The Last Piece Of East Germany – Ernst Thälmann Island

While for all intents and purposes, the German Democratic Republic - commonly referred to as East Germany - came to a ceremonious end on October 3rd 1990, there is a fringe theory that the workers' and peasants' state still lives on - in the form of a tiny island off the coast of Cuba.

When Cuban leader, Fidel Castro, visited the German Democratic Republic in 1970 he was given a stuffed bear as a present. Little did the East German authorities suspect that Castro would respond with a far more sensational gift of his own. Presenting the East German people with an island, some three hours drive south of Havanna, and off the coast of Cuba – 6,378 kilometers from East Berlin – known as Cayo Blanco del Sur.
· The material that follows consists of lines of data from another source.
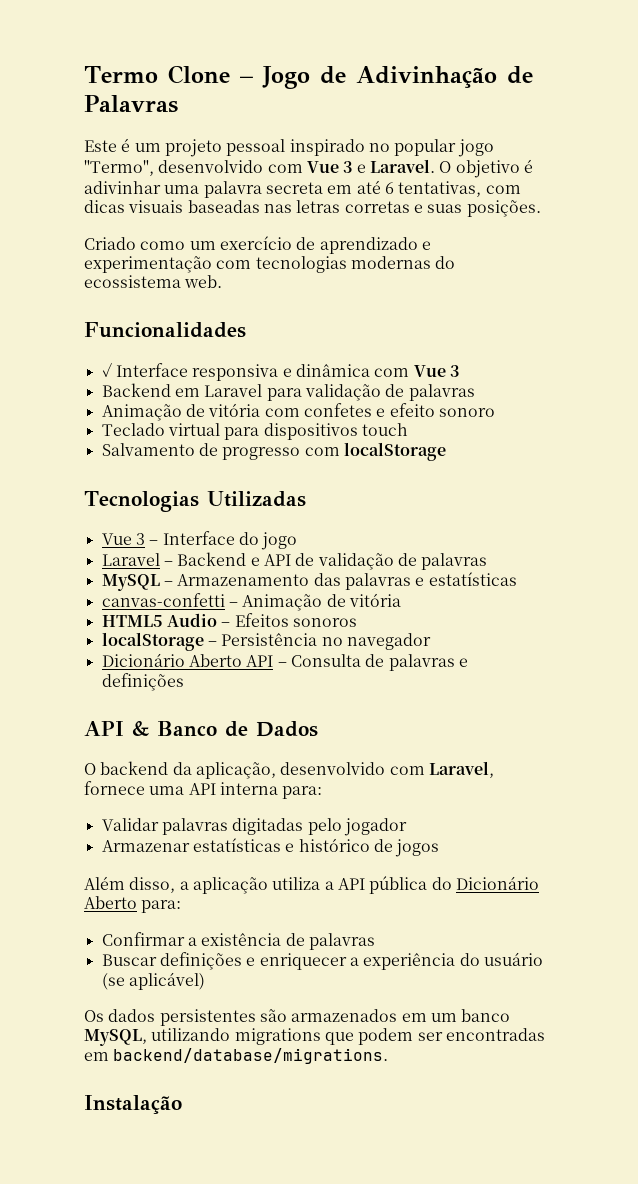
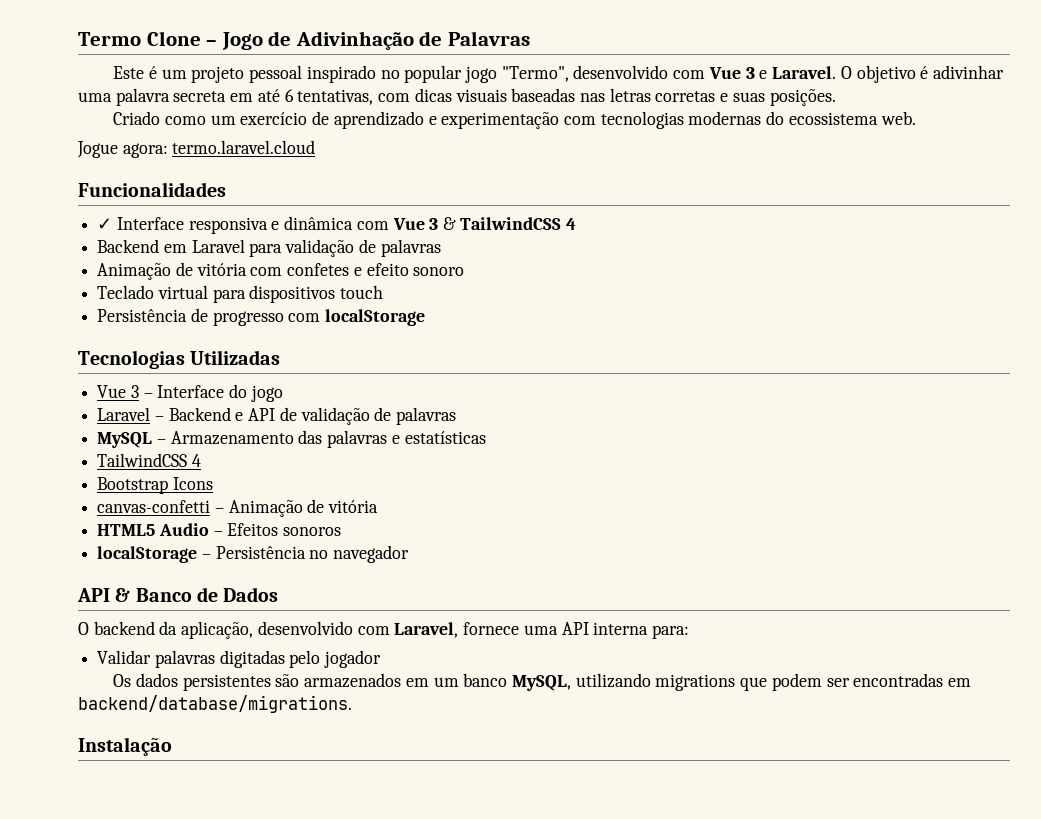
+ Jogue agora: termo.laravel.cloud
- ✓ Interface responsiva e dinâmica com Vue 3
+ ✓ Interface responsiva e dinâmica com Vue 3 & TailwindCSS 4
- Salvamento de progresso com localStorage
+ Persistência de progresso com localStorage
  MySQL – Armazenamento das palavras e estatísticas
+ TailwindCSS 4
+ Bootstrap Icons
- Dicionário Aberto API – Consulta de palavras e definições
- Armazenar estatísticas e histórico de jogos
- Além disso, a aplicação utiliza a API pública do Dicionário Aberto para:
- Confirmar a existência de palavras
- Buscar definições e enriquecer a experiência do usuário (se aplicável)

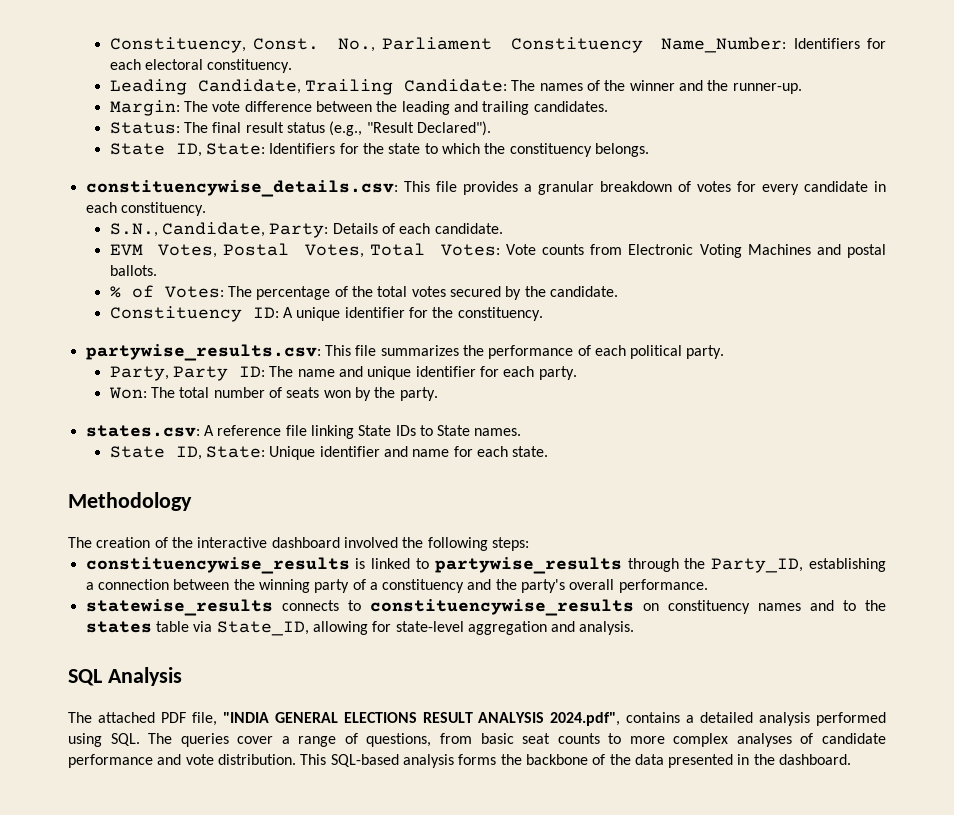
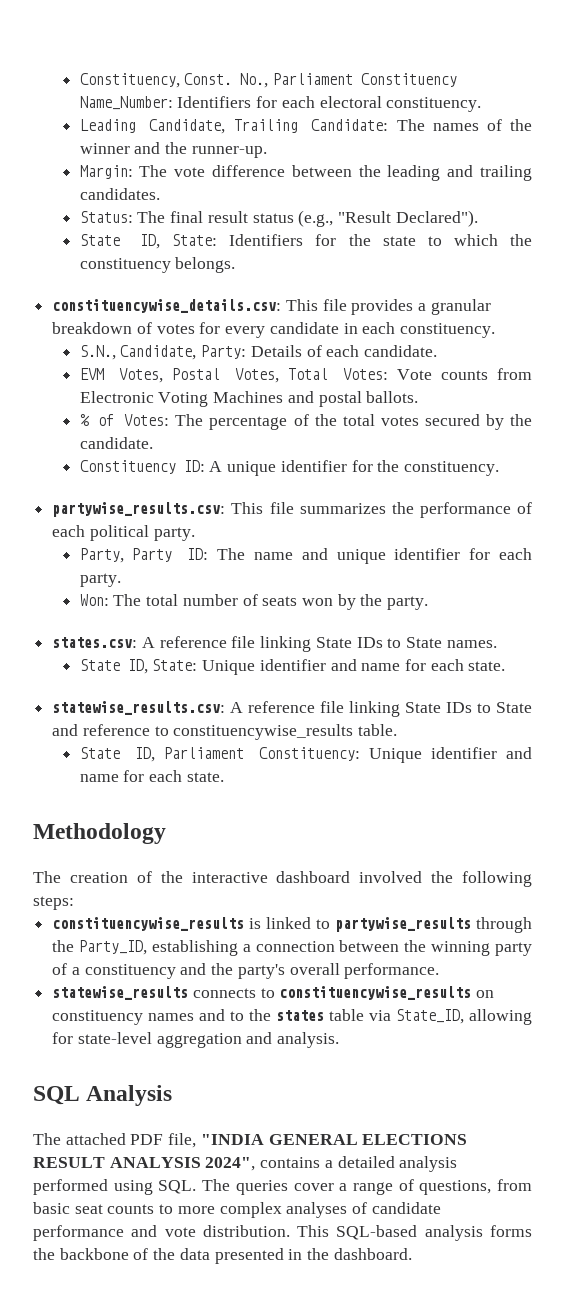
+ statewise_results.csv: A reference file linking State IDs to State and reference to constituencywise_results table.
+ State ID, Parliament Constituency: Unique identifier and name for each state.
- The attached PDF file, "INDIA GENERAL ELECTIONS RESULT ANALYSIS 2024.pdf", contains a detailed analysis performed using SQL. The queries cover a range of questions, from basic seat counts to more complex analyses of candidate performance and vote distribution.
+ The attached PDF file, "INDIA GENERAL ELECTIONS RESULT ANALYSIS 2024", contains a detailed analysis performed using SQL. The queries cover a range of questions, from basic seat counts to more complex analyses of candidate performance and vote distribution.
It was to be renamed in honour of German Communist politician and activist Ernst Thälmann, with its main beach christened ‘GDR-beach’ (Playa República Democrática Alemana).

Two years later, a delegation from East Germany – bolstered by the crew of a merchant vessel from Rostock – would attend the unveiling of a bust of Communist leader, Thälmann, with the GDR state news programme, Aktuelle Kamera, reporting on the ceremony.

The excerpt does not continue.